Frankly, this particular ploy fails to land, and even Fouquier-Tinville seems embarrassed to question Marie Antoinette on the matter following Hébert’s theatrical delivery and, we can assume, a much more mixed reaction in the court room than he had hoped. No-one ever really seems to buy this over-baked and vindictive story, and it did not go on to become one of the elements of the Marie Antoinette myth that persists to this day.

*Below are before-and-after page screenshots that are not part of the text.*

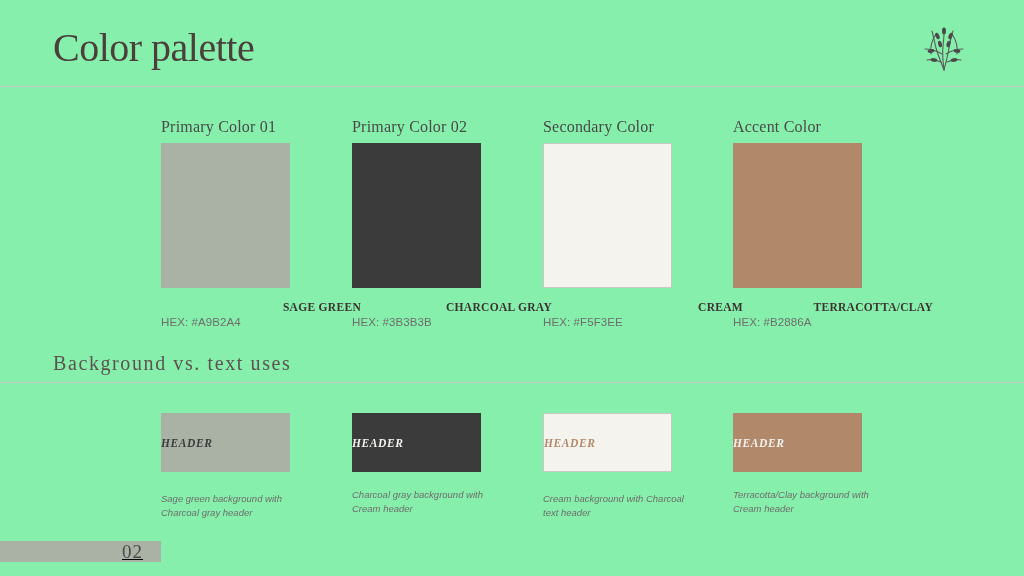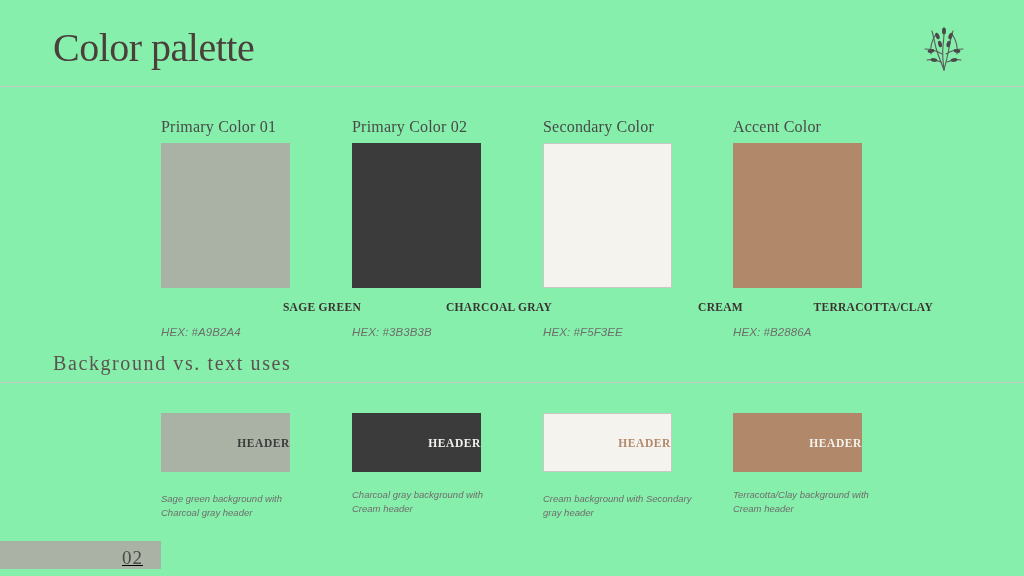"HEX: #A9B2A4" .swatch-hex { font-style: italic -> none; margin-top: 13px -> 3px }
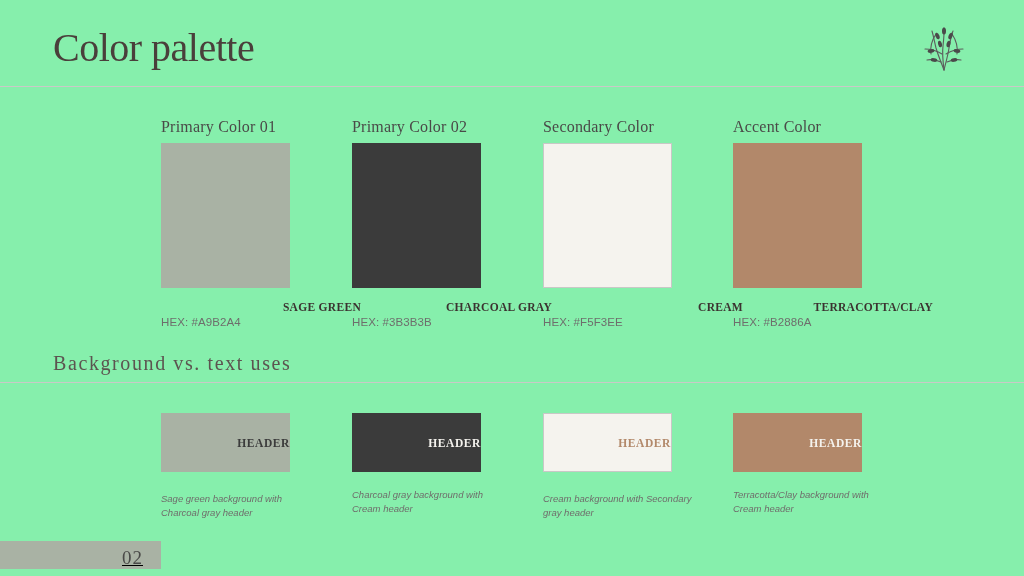"HEADER" .usage-box { font-style: none -> italic; justify-content: flex-end -> flex-start }
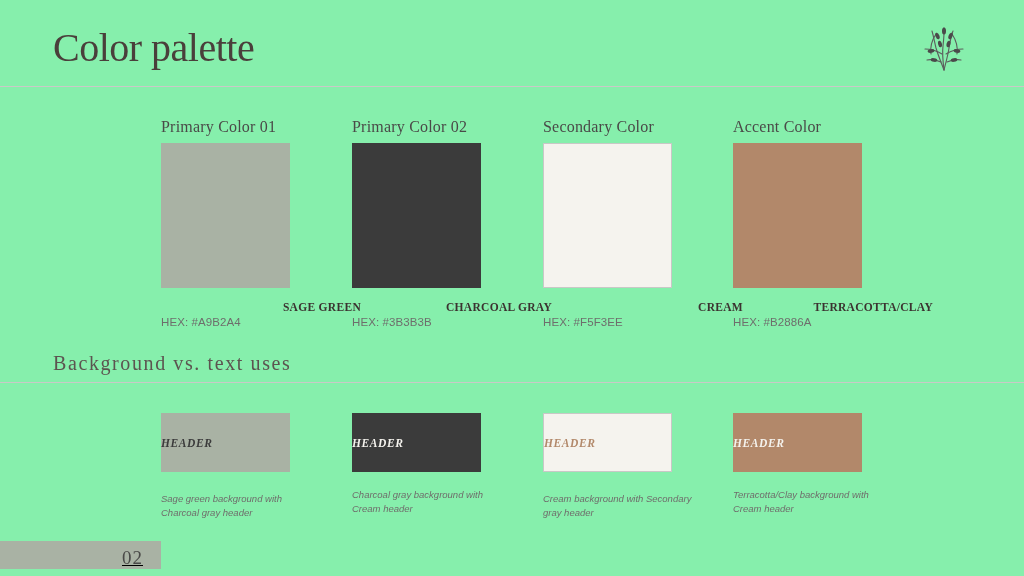"Cream background with Secondary gray" div.usage-caption { text: Secondary gray -> Charcoal text }
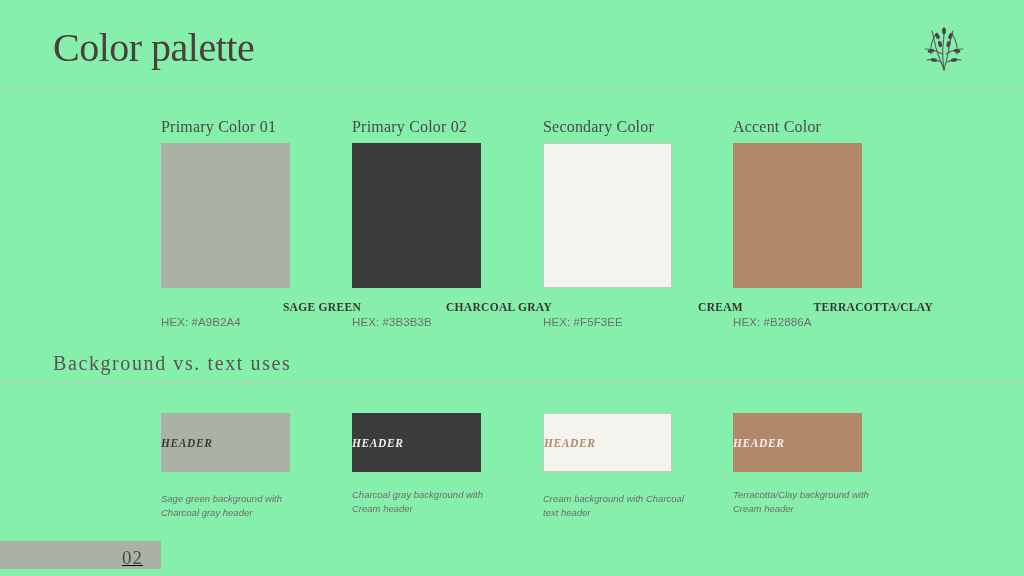"02" .footer-bar { align-items: flex-end -> flex-start; height: 28px -> 21px }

When Marie Antoinette’s sentence was read out, she was asked by Fouquier-Tinville if she had any objection to make. She simply bowed her head and said nothing (p77). She left the court knowing she would be executed the next day. Marie Antoinette was the first and last Queen ever to be tried in France, and perhaps her greatest achievement in handling it lies in not providing the spectacle everybody hoped for. Innately recognising that the whole affair was a circus, she refused to become a sideshow, remaining calm, impenetrable – removed, almost, from the hoopla of the event. When the former Queen climbed the scaffold and met her death, the crowd was jubilant (save for the one person who surged forward to dip a cloth in her blood, and was immediately arrested) but for just the same reasons they always would have been. The trial had been revealing of so many things, but ultimately inconsequential. Half a year afterwards, Jacques René Hébert would find himself on trial at the Tribunal. Legend has it he petulantly threw his hat at his judges, then trembled on the scaffold. Marie Antoinette never gave this victory to her enemies. Her trial was her finest hour.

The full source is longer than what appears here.